## The task
State the count of lines below in which the word "required" appears, and add nothing.

## Records drawn from a dataset
_ _ _ _ _ _ _

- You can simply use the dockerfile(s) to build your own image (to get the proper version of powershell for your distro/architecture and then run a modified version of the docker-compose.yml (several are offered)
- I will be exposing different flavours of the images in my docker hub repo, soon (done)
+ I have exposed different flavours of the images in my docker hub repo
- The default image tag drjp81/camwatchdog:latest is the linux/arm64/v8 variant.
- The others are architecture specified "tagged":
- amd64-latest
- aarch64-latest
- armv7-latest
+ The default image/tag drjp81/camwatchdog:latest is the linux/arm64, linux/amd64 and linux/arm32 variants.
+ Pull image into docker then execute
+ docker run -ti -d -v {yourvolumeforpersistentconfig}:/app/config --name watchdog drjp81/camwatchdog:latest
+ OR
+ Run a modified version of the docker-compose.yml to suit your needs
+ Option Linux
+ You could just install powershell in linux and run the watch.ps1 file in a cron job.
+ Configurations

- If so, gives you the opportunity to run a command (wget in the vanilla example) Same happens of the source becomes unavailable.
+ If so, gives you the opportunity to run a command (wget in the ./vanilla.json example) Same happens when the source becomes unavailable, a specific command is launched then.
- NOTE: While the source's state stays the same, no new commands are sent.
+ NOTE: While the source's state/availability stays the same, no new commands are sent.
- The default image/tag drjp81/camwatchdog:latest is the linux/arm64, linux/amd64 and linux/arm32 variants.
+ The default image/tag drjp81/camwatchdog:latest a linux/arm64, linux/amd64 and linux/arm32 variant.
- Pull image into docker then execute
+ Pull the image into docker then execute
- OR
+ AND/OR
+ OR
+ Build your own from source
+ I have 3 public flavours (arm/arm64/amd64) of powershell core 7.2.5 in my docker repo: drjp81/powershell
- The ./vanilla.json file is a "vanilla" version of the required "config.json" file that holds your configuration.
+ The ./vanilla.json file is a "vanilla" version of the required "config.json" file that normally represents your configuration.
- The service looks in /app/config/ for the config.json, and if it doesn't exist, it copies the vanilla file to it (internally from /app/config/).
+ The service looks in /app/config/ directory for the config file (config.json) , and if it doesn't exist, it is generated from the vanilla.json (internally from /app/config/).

_ _ _ _ _ _ _

## Result for this task
2